Writing isn’t brain surgery, but it’s rare when someone adept at the latter is also so accomplished at the former. Searching for meaning and purpose in his life, Kalanithi pursued a doctorate in literature and had felt certain that he wouldn’t enter the field of medicine, in which his father and other members of his family excelled. “But I couldn’t let go of the question,” he writes, after realizing that his goals “didn’t quite fit in an English department.” “Where did biology, morality, literature and philosophy intersect?” So he decided to set aside his doctoral dissertation and belatedly prepare for medical school, which “would allow me a chance to find answers that are not in books, to find a different sort of sublime, to forge relationships with the suffering, and to keep following the question of what makes human life meaningful, even in the face of death and decay.” The author’s empathy undoubtedly made him an exceptional doctor, and the precision of his prose—as well as the moral purpose underscoring it—suggests that he could have written a good book on any subject he chose.
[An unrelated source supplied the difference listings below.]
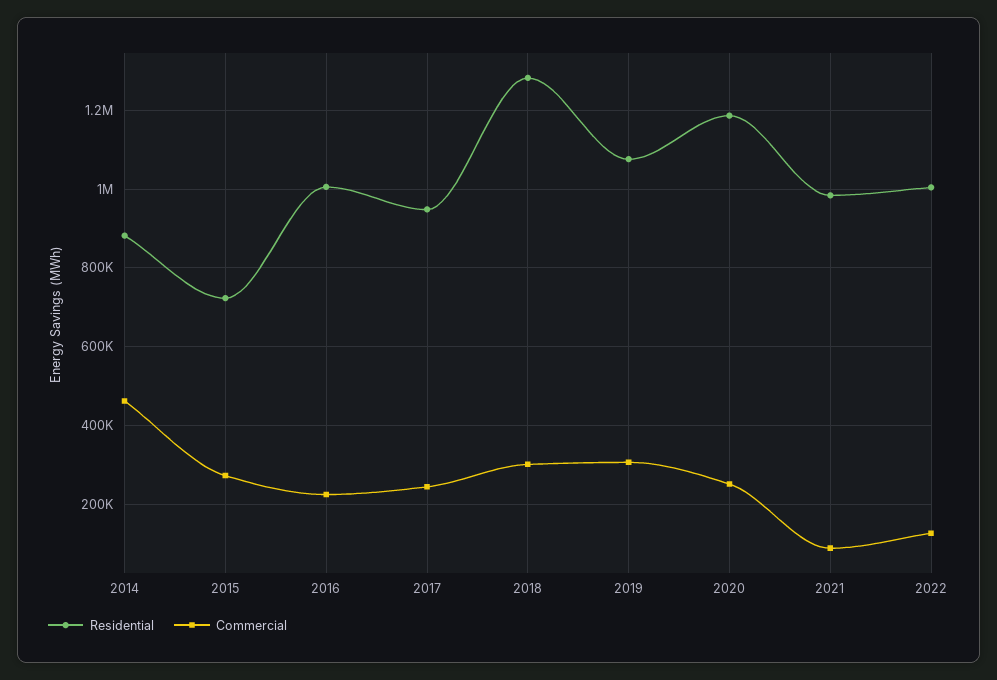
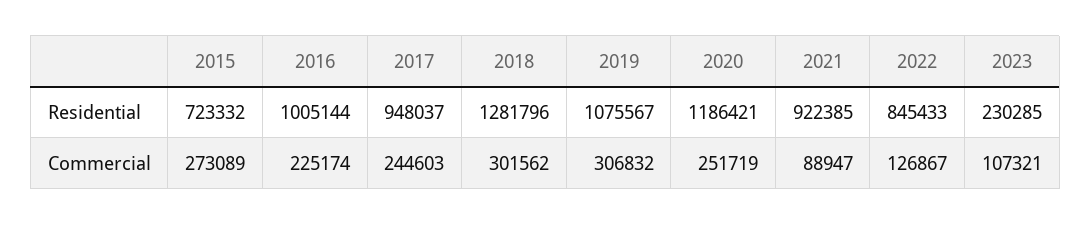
Residential, 2014: 880000 -> none
Commercial, 2014: 460000 -> none
Residential, 2021: 980000 -> 922385
Residential, 2022: 1000000 -> 845433
Residential, 2023: none -> 230285
Commercial, 2023: none -> 107321

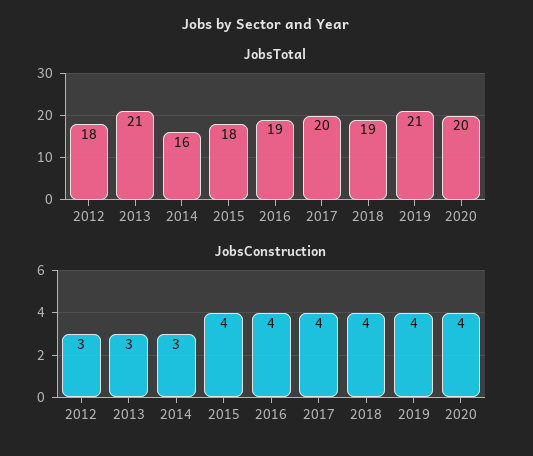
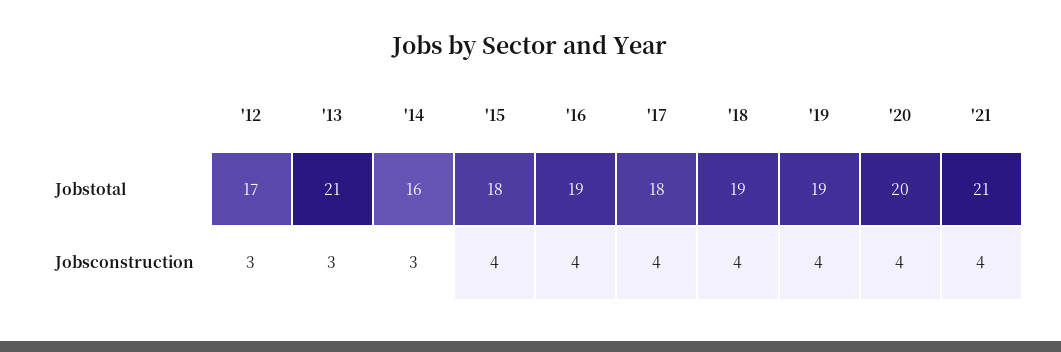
JobsTotal, 2012: 18 -> 17
JobsTotal, 2017: 20 -> 18
JobsTotal, 2019: 21 -> 19
JobsTotal, '21: none -> 21
JobsConstruction, '21: none -> 4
Part of what makes this book so essential is the fact that it was written under a death sentence following the diagnosis that upended his life, just as he was preparing to end his residency and attract offers at the top of his profession. Kalanithi learned he might have 10 years to live or perhaps five. Should he return to neurosurgery (he could and did), or should he write (he also did)? Should he and his wife have a baby? They did, eight months before he died, which was less than two years after the original diagnosis. “The fact of death is unsettling,” he understates. “Yet there is no other way to live.”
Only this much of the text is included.